EXERCISE
Leave the pictures behind and repeat all the entries exactly.

Version difference data:
>>>>
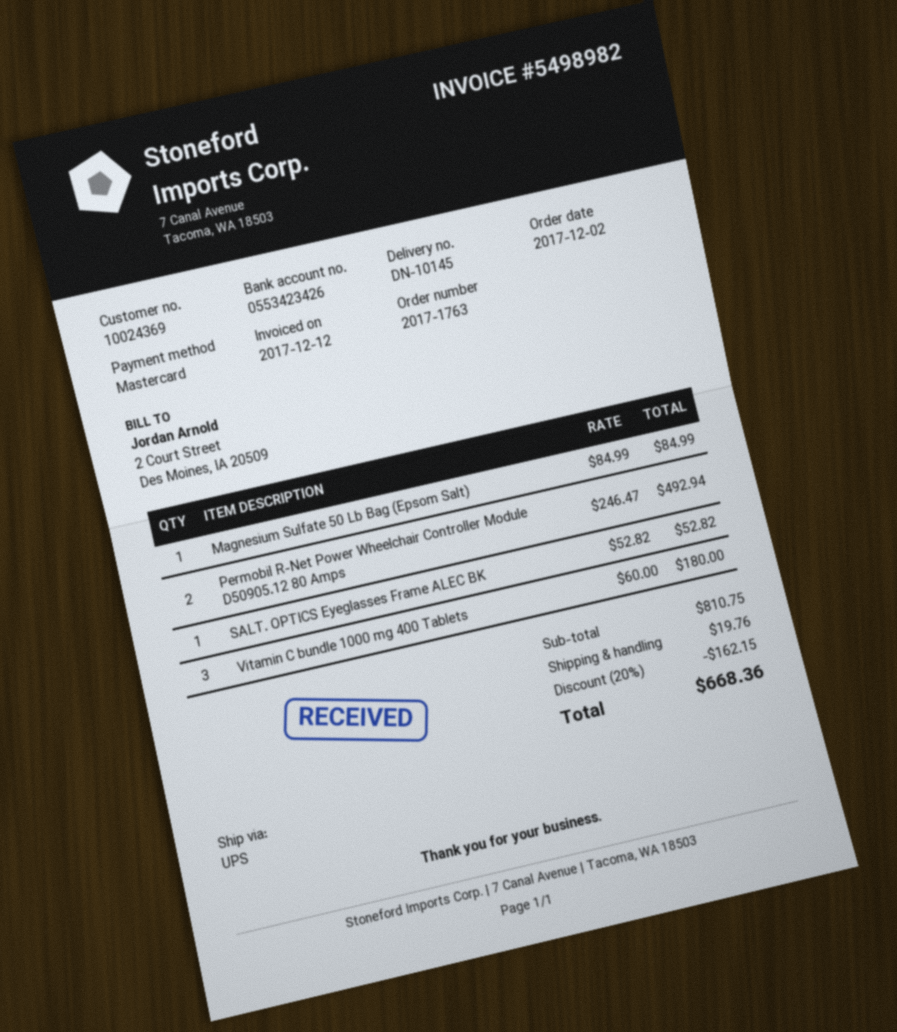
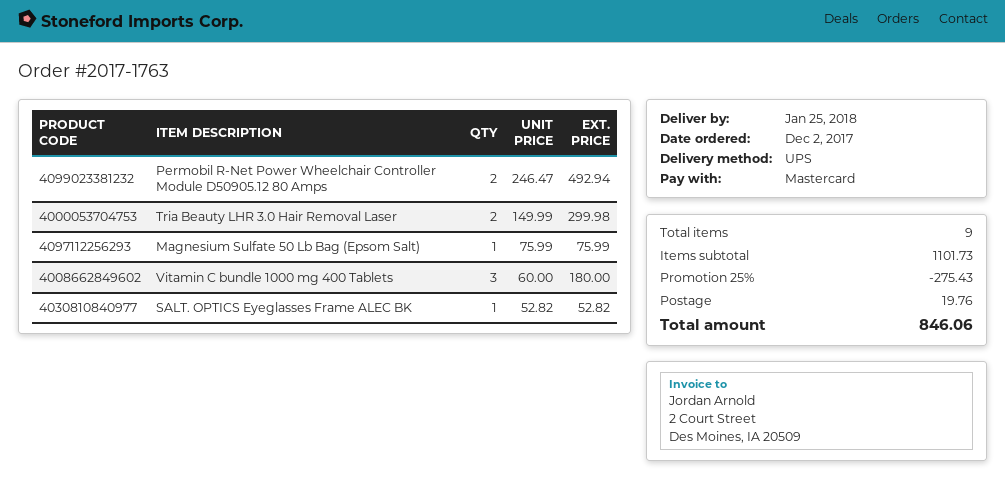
Magnesium Sulfate 50 Lb Bag (Epsom Salt): 1 x 84.99 = 84.99 -> 1 x 75.99 = 75.99
Tria Beauty LHR 3.0 Hair Removal Laser: none -> 2 x 149.99 = 299.98
subtotal: 810.75 -> 1101.73
discount: 20% = 162.15 -> 25% = 275.43
total: 668.36 -> 846.06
<<<<
RESPONSE BELOW
Magnesium Sulfate 50 Lb Bag (Epsom Salt): 1 x 84.99 = 84.99 -> 1 x 75.99 = 75.99
Tria Beauty LHR 3.0 Hair Removal Laser: none -> 2 x 149.99 = 299.98
subtotal: 810.75 -> 1101.73
discount: 20% = 162.15 -> 25% = 275.43
total: 668.36 -> 846.06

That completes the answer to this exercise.